李清照出生于书香门第,早期生活优裕,其父李格非藏书甚富,她小时候就在良好的家庭环境中打下文学基础。出嫁后与夫赵明诚共同致力于书画金石的搜集整理。金兵入据中原时,流寓南方,境遇孤苦。所作词,前期多写其悠闲生活,后期多悲叹身世,情调感伤。形式上善用白描手法,自辟途径,语言清丽。论词强调协律,崇尚典雅,提出词“别是一家”之说,反对以作诗文之法作词。能诗,留存不多,部分篇章感时咏史,情辞慷慨,与其词风不同。
【三枕黄粱】
《我的帝王生涯》是苏童糅和写实手法和现代的技巧创作的历史小说,也是苏童发挥创造性的想象,随意搭建的宫廷,按自己的配方勾兑的历史故事。年代朝代人物都是虚无的,故事却讲的真实可信。作品通篇采用第一人称的叙述,充满了挽歌式的感伤气息。
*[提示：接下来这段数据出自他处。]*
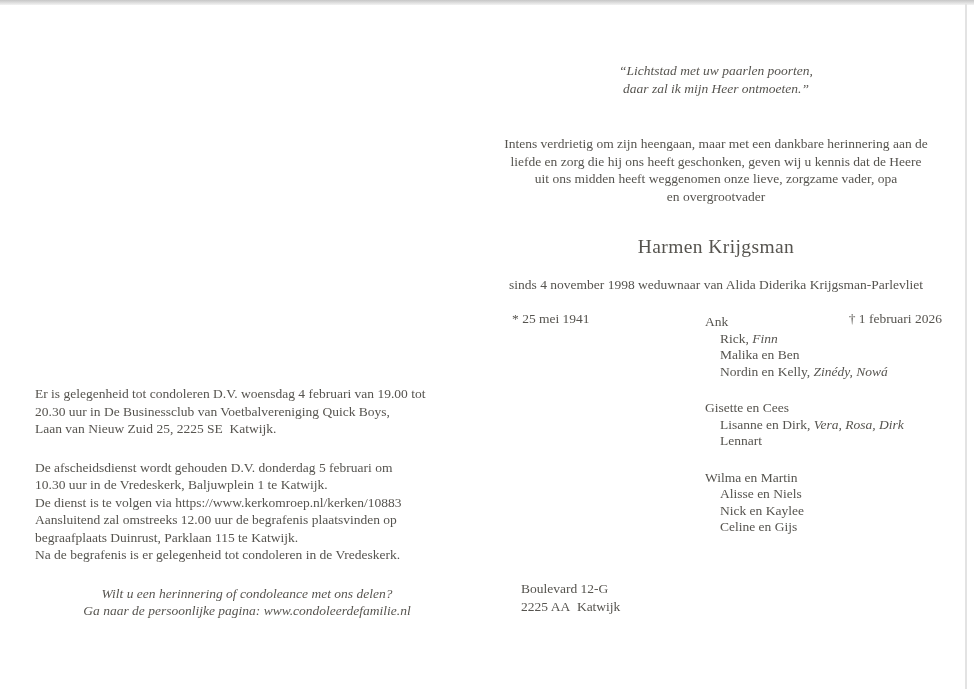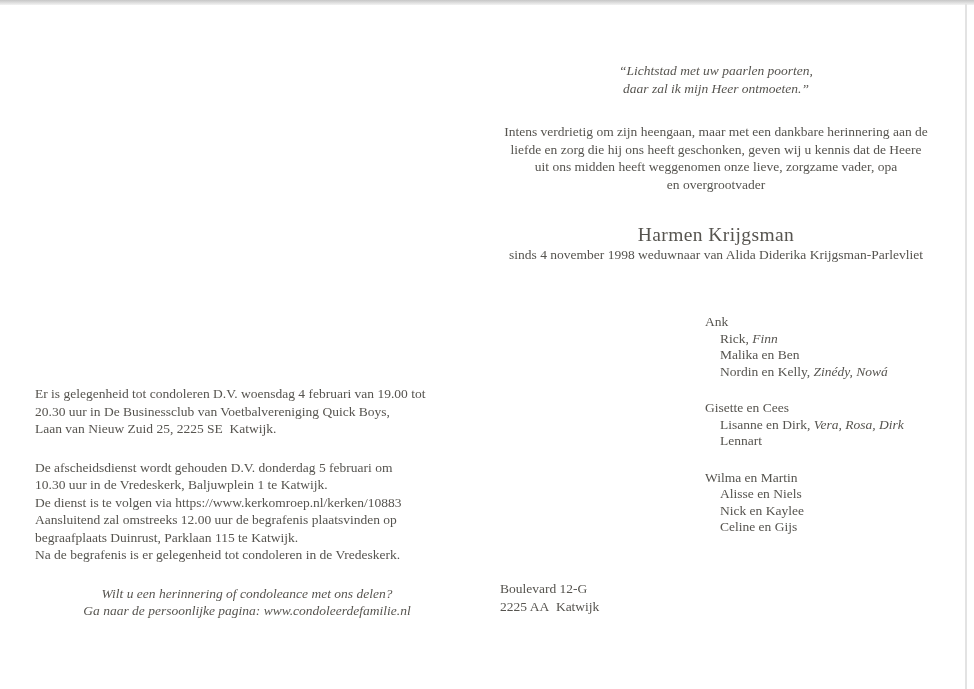--- a/index.html
+++ b/index.html
@@ -26,7 +26,7 @@
     text-align: center; line-height: 17.5px;
   }
   .quote { font-style: italic; white-space: pre-line; }
-  .announce { margin-top: 26px; white-space: pre-line; }
+  .announce { margin-top: 38px; white-space: pre-line; }
   .name { margin-top: 30px; font-size: 19.5px; line-height: 23px; letter-spacing: 0.4px; }
   .widower { }
   .dates {

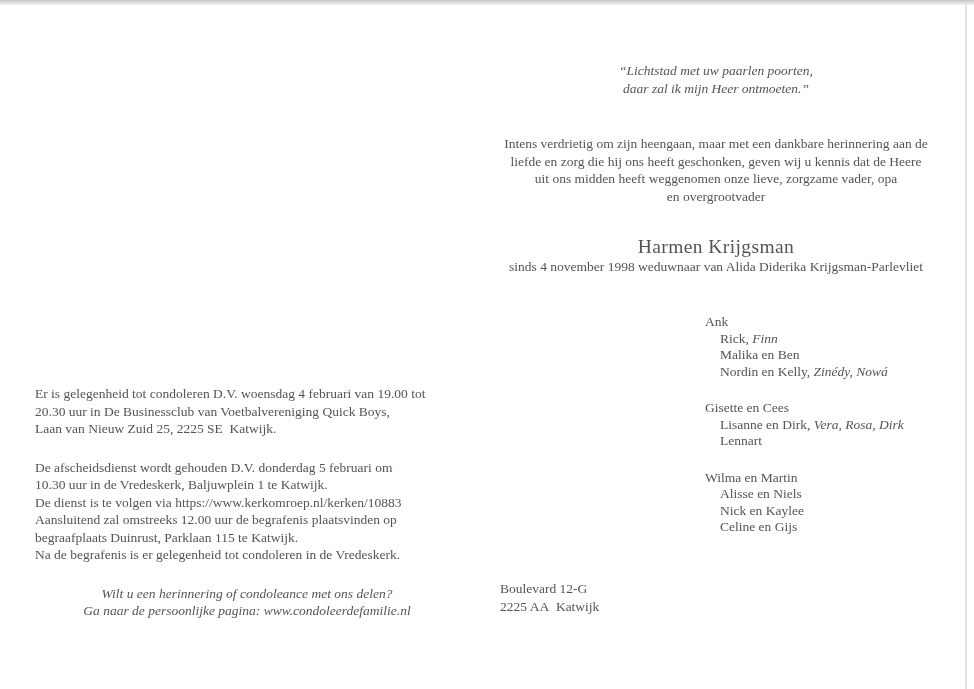--- a/index.html
+++ b/index.html
@@ -28,7 +28,7 @@
   .quote { font-style: italic; white-space: pre-line; }
   .announce { margin-top: 38px; white-space: pre-line; }
   .name { margin-top: 30px; font-size: 19.5px; line-height: 23px; letter-spacing: 0.4px; }
-  .widower { }
+  .widower { margin-top: 18px; }
   .dates {
     margin-top: 16px; display: flex; justify-content: space-between;
     padding-left: 22px;

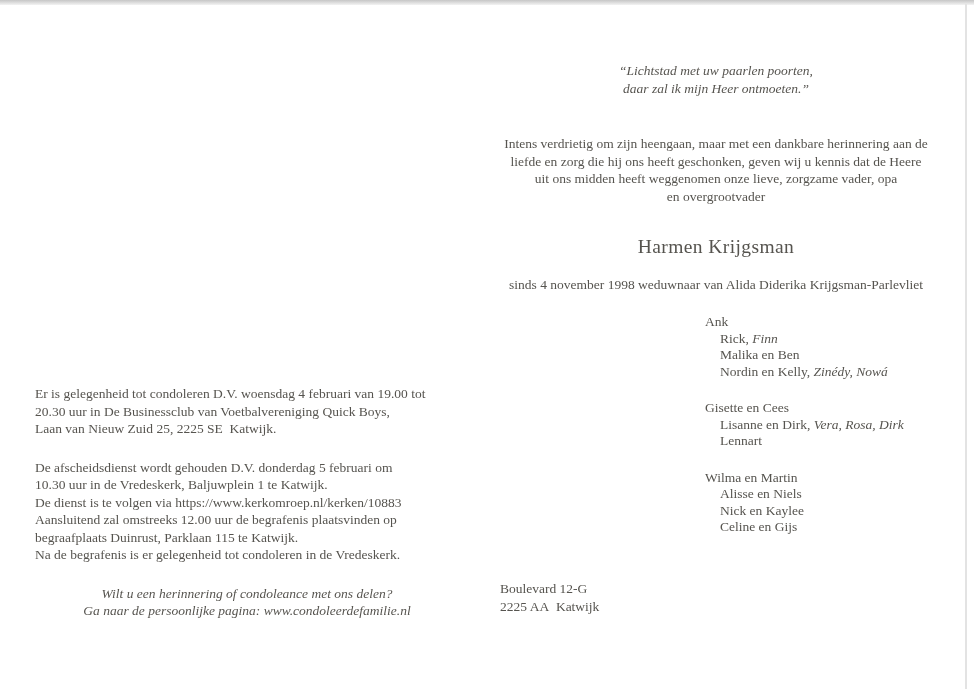--- a/index.html
+++ b/index.html
@@ -70,6 +70,10 @@
 en overgrootvader</div>
     <div class="name">Harmen Krijgsman</div>
     <div class="widower">sinds 4 november 1998 weduwnaar van Alida Diderika Krijgsman-Parlevliet</div>
+    <div class="dates">
+      <span>* 25 mei 1941</span>
+      <span>† 1 februari 2026</span>
+    </div>
   </div>
 
   <div class="family">

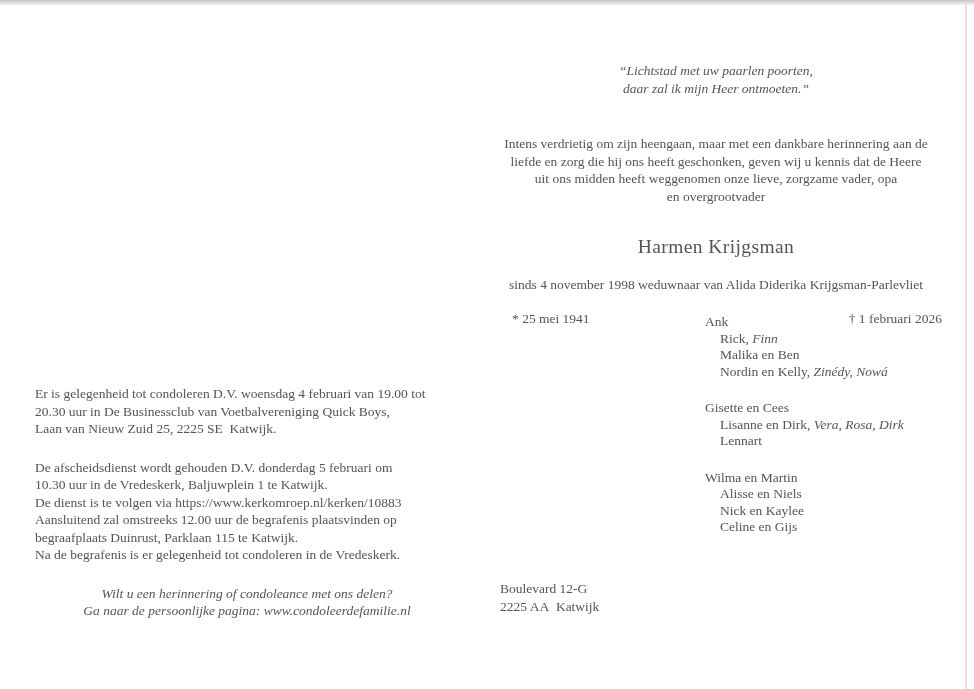--- a/index.html
+++ b/index.html
@@ -49,7 +49,7 @@
     margin-top: 8px;
   }
   .address {
-    position: absolute; left: 500px; top: 580px;
+    position: absolute; left: 521px; top: 580px;
     line-height: 17.5px; white-space: pre-line;
   }
 </style>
父王驾崩的那天早晨,霜露浓重,太阳犹如破碎的蛋黄悬浮于铜尺山的峰峦后面。我在近山堂前晨读,看见一群白色的鹭鸟从乌桕树林中低低掠过,它们围绕近山堂的朱廊黑瓦盘旋片刻,留下数声哀婉的啼啭和几片羽毛,我看见我的手腕上、石案上还有书册上溅满了鹭鸟的灰白稀松的粪便。
是鸟粪,公子。书童用丝绢替我擦拭着手腕,他说,秋深了,公子该回宫里读书了。
秋深了,燮国的灾难也快降临了。我说。前来报丧的宫役们就是这时候走近近山堂的,他们手执一面燮国公的黑豹旄旗,满身缟素,头上的丧巾在风中款款拂动。走在后面的是四名抬轿的宫役,抬着一项空轿,我知道我将被那顶空轿带回宫中。我将和我敬重或者讨厌的人站在一起,参加父王的葬礼。
我讨厌死者,即使死者是我的父亲,是统治了燮国三十年的燮王。现在他的灵柩安置在德奉殿中,周围陈列着几千朵金黄色的雏菊,守灵的侍兵们在我看来则像一些墓地上的柏树。我站在德奉殿的第一级台阶上,那是祖母皇甫夫人携我而上的,我不想站在这里,我不想离灵柩这么近。而我的异母兄弟们都站在后面,我回过头看见他们用类似的敌视的目光望着我。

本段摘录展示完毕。